Kasukawa R, Nishimaki T, Takagi T, Miyawaki S, Yokohari R, Tsunematsu T
Second Department of Internal Medicine, Fukushima Medical College, Japan.
Clin Rheumatol. 1990 Mar;9(1):56-62. doi: 10.1007/BF02030243.

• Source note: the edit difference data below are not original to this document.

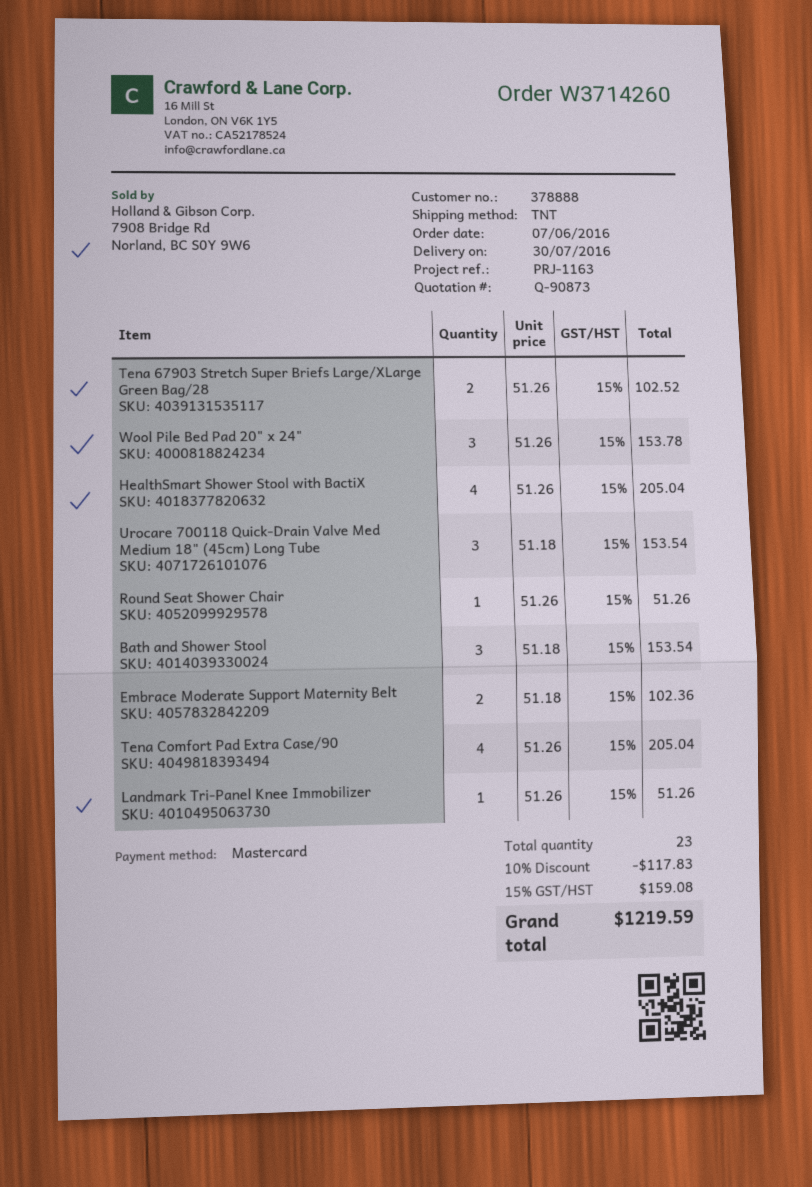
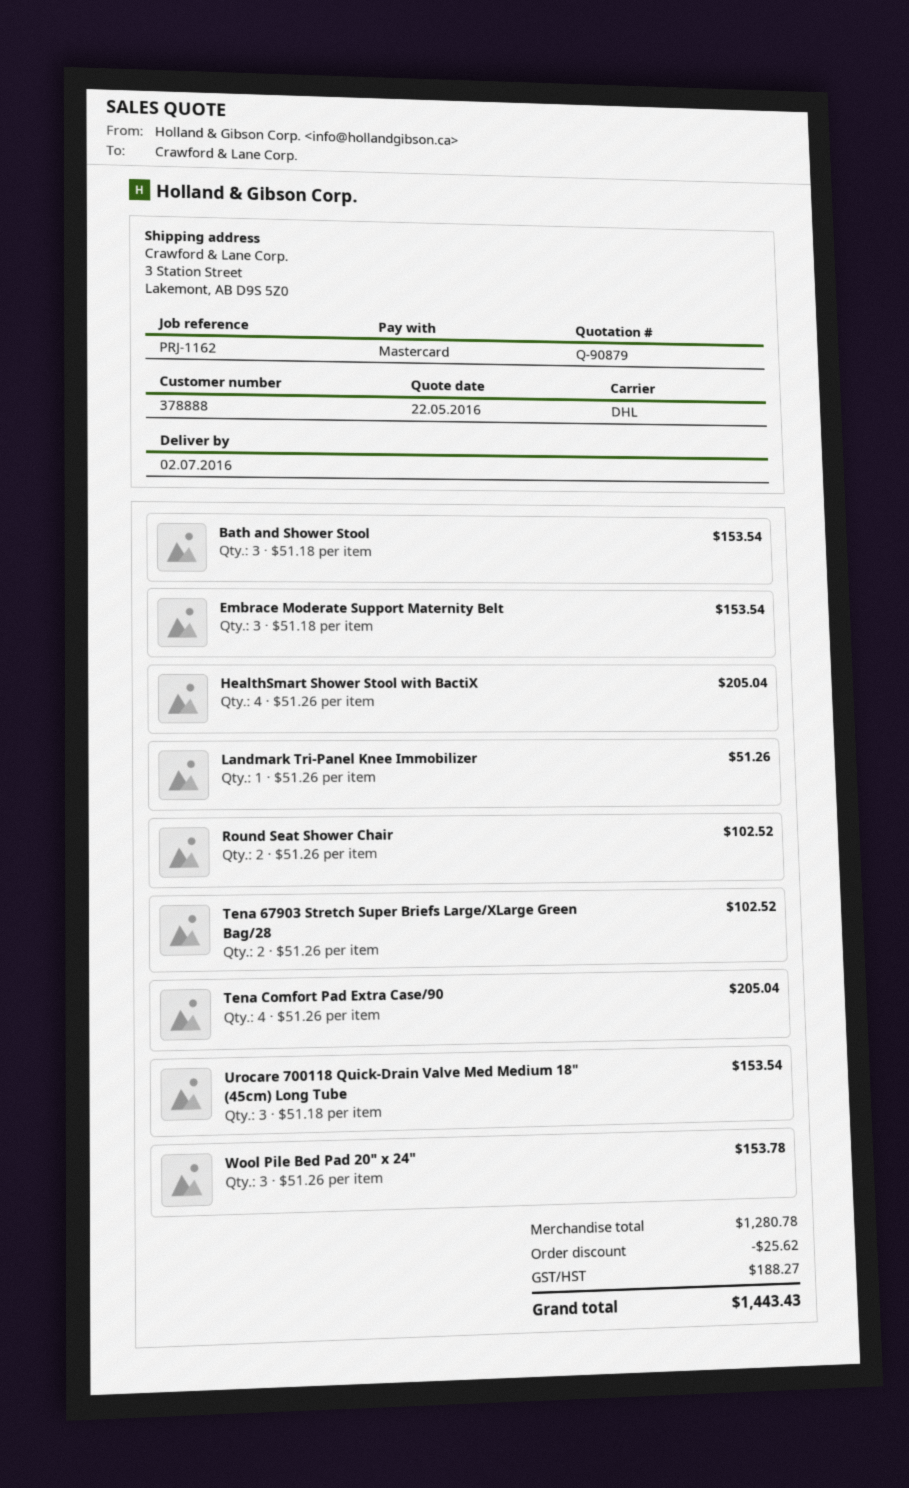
quote number: Q-90873 -> Q-90879
delivery date: 2016-07-30 -> 2016-07-02
reference: PRJ-1163 -> PRJ-1162
shipping method: TNT -> DHL
Round Seat Shower Chair: 1 x 51.26 = 51.26 -> 2 x 51.26 = 102.52
Embrace Moderate Support Maternity Belt: 2 x 51.18 = 102.36 -> 3 x 51.18 = 153.54
discount: 117.83 -> 25.62
tax: 159.08 -> 188.27
total: 1219.59 -> 1443.43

Clinical features and prognosis of sixty patients with connective tissue disease accompanied by pulmonary hypertension (PH) (26 MCTD, 20 SLE, and 14 PSS) reported retrospectively by multi-institutions were compared. Though the obtained data were incomplete and lacking in uniformity, no significant difference in the clinical features among the three diseases were observed except high incidence of pulmonary fibrosis and low % VC in PSS and PH patients. Statistically significant difference, however, was observed between live and dead patients of three diseases gathered in post sternal pain, pulmonary diastolic murmur, right ventricular hypertrophy on ECG and mean pressure of pulmonary artery. Higher incidence of anti-nRNP antibody was observed in SLE with PH and PSS with PH patients than with the general population. A quicker occurrence of PH and shorter survival time were observed in MCTD patients with PH than in SLE and PSS patients with PH.
回顾性比较了多机构报告的60例结缔组织病合并肺动脉高压(PH)患者(26例混合性结缔组织病、20例系统性红斑狼疮和14例进行性系统性硬化症)的临床特征和预后。尽管所获数据不完整且缺乏一致性,但除进行性系统性硬化症合并PH患者肺纤维化发生率高和肺活量百分比低外,未观察到这三种疾病临床特征的显著差异。然而,在三种疾病的存活和死亡患者之间,在胸骨后疼痛、肺动脉舒张期杂音、心电图显示右心室肥厚以及肺动脉平均压方面观察到统计学显著差异。与普通人群相比,系统性红斑狼疮合并PH和进行性系统性硬化症合并PH患者中抗nRNP抗体的发生率更高。与系统性红斑狼疮和进行性系统性硬化症合并PH患者相比,混合性结缔组织病合并PH患者发生PH更快且生存时间更短。